Out of desperation, I tried to arrange to get into a home for mental health patients on the North Shore. Before admitting me, however, my care team suggested I see a different psychiatrist for a second opinion.
In many ways, I credit this doctor for saving my life. He immediately took a drastically different approach, insisting that there was too much of a link between my seizures and my strange behaviour. He took me off all of my medication except for my sleeping pills, and ordered me back to see my neurologist. For the first time I felt some hope.
My neurologist recommended further testing for rare diseases, and I underwent another round of spinal taps, EEGs, and blood tests. I remember waiting anxiously for the results, equally terrified that there would be something wrong with me and that there would be nothing wrong at all.
Finally, the results from a blood test which had been shipped to Calgary came back with an identifiable issue. I had a high count of antibodies in my blood, which indicated that I may have Anti-NMDA Receptor Encephalitis.
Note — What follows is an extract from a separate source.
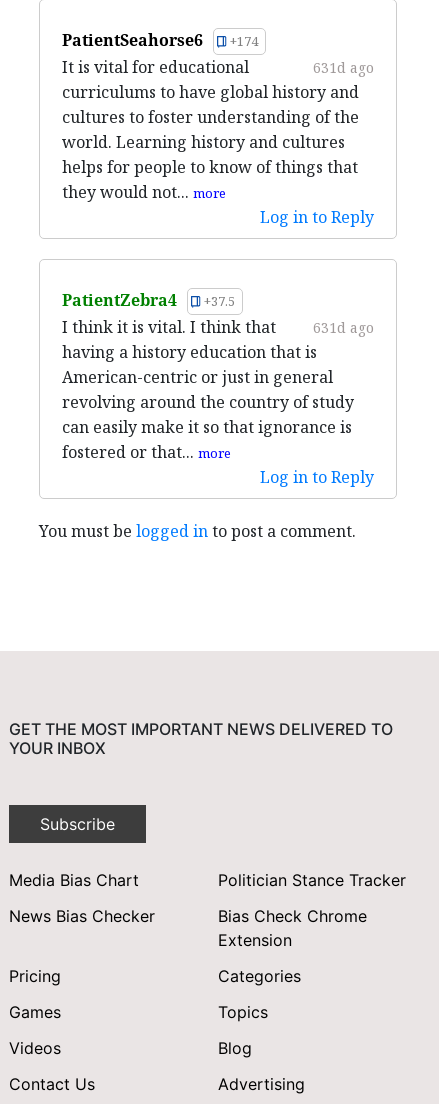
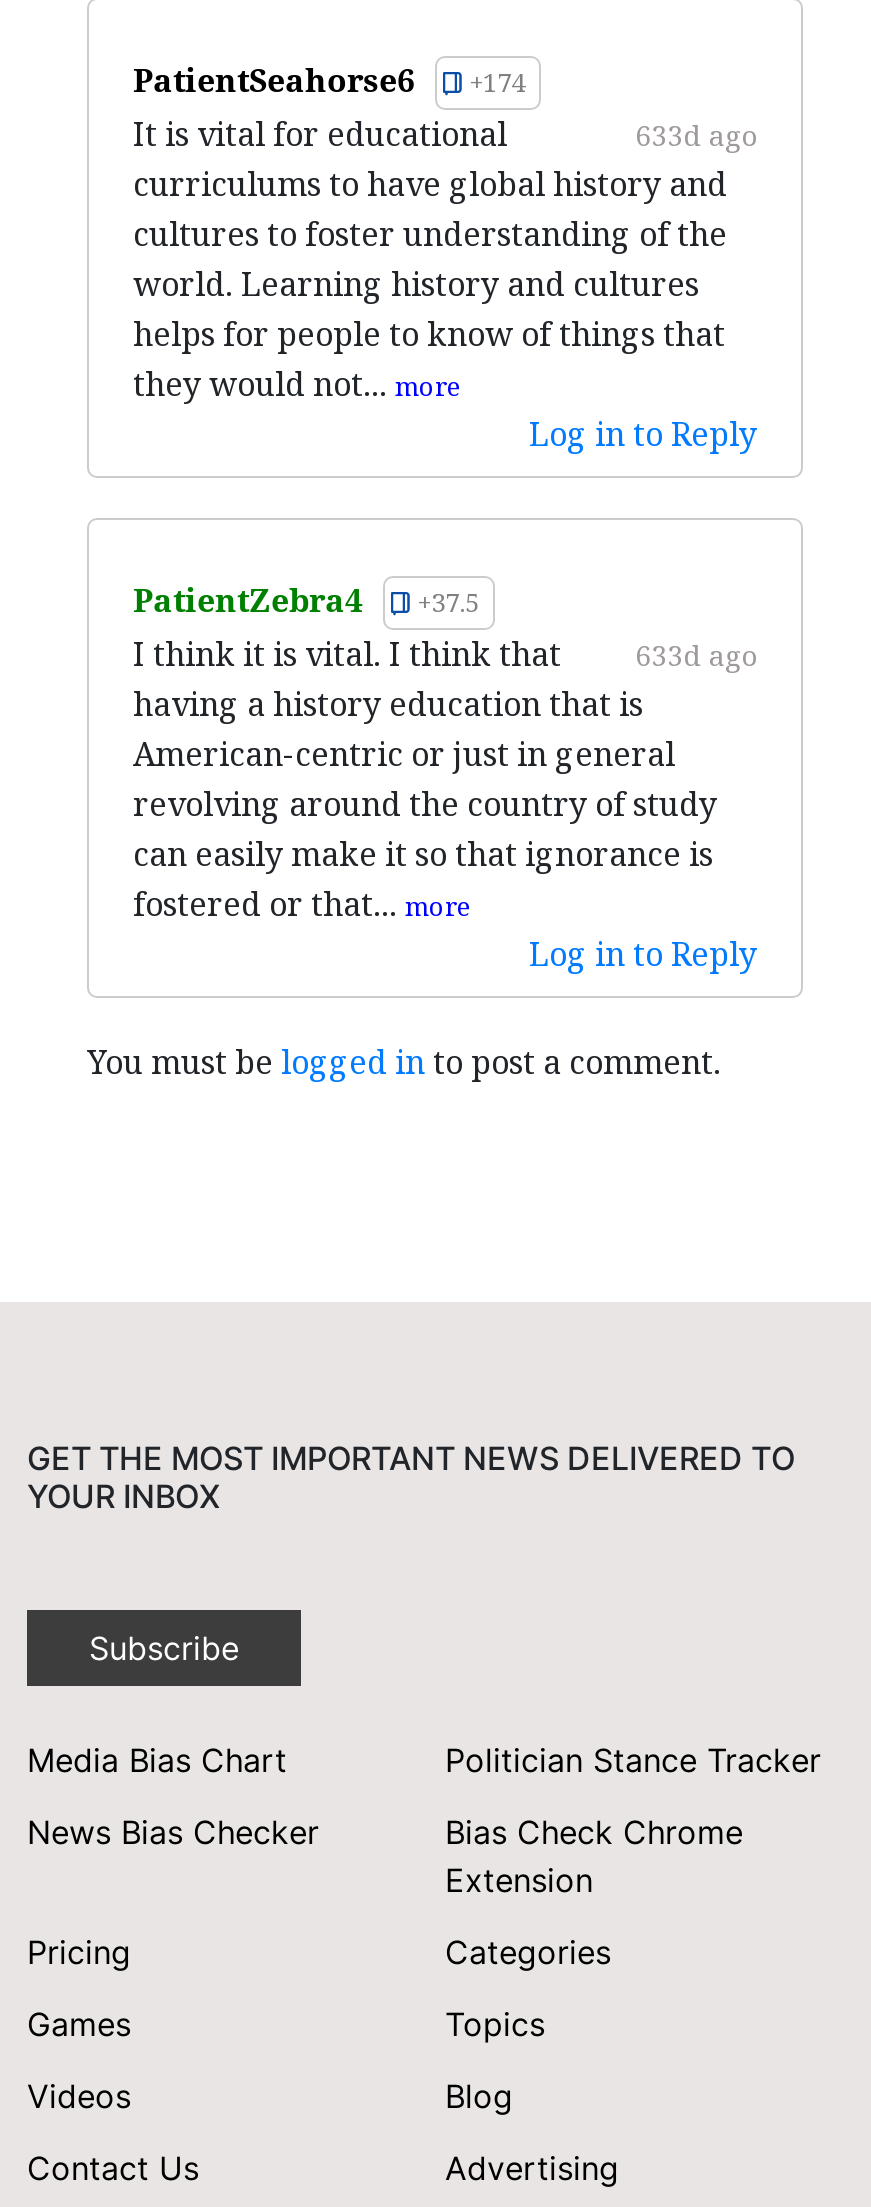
- 631d ago
+ 633d ago

- I think it is vital. I think that 631d ago
+ I think it is vital. I think that 633d ago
To be honest, what followed is a bit of a blur, one that may be better explained by the people who surrounded me at that time. What I do know is mostly made up of what I’ve been told.
I know I went into hospital in North Vancouver, but was then transferred to VGH, where I spent nearly a month in intensive care and underwent steroid treatment, plasma exchange, and a chemo-like treatment called Rituximab. At one point, I was taking 16 pills a day. Then I spent about two weeks at a facility at UBC before being discharged.
But what it felt like to me was a series of nightmarish, often psychedelic dreams. I saw the world all in shades of one colour, and dreamt of being strapped into a hospital bed, fighting my restraints. I went through periods of mutism and catatonia. I felt like I could see and feel music.
Since coming home my recovery has been both impressively rapid and painfully slow. In hindsight, even though I felt triumphant at the time, I was sluggish and off even for my first month or two at home. But as my medication has reduced and the swelling in my brain has gone down, I’ve slowly begun to settle into my old mannerisms and approach to life. When I’m able to, I can even write a few coherent sentences.
Every week I inch closer and closer to my former self, but at the same time, I know I’ve been irreversibly changed.
Anti-NMDA Receptor Encephalitis is a horrifying disease.
I was struck particularly hard by a passage in Brain On Fire, when the author writes, “But most do survive. Even though it’s a hellish experience, the disease is unique in that way, compared to other forms of deadly encephalitis or debilitating autoimmune diseases. It’s difficult to find another example where a patient can be comatose and near death, even in an intensive care unit, for many months yet eventually emerge relatively, or even fully unscathed.”
And so that is me today, a survivor.
I have been to Hell and back – and I don’t necessarily mean that figuratively – and now I’m here, with all of you.
And all I can do is, again, thank you for your presence. In particular, I want to thank my parents, who fought tooth and nail for me, my sister and brother, my best friends, Eli, Ashley, and Aneesha, who have loved me since we were twelve years old and all wore Old Navy flip flops, the doctors and nurses who took such good care of me and continue to steer me on my path to recovery, my co-workers at Ecojustice who fearlessly defend our planet and have stood by me all this time, and, of course, the unstoppable Julia Hunter, who is the reason we’re all here tonight.
And, lastly, I promise you that I will do what I can with this second chance at life. I owe it to you all, and to myself.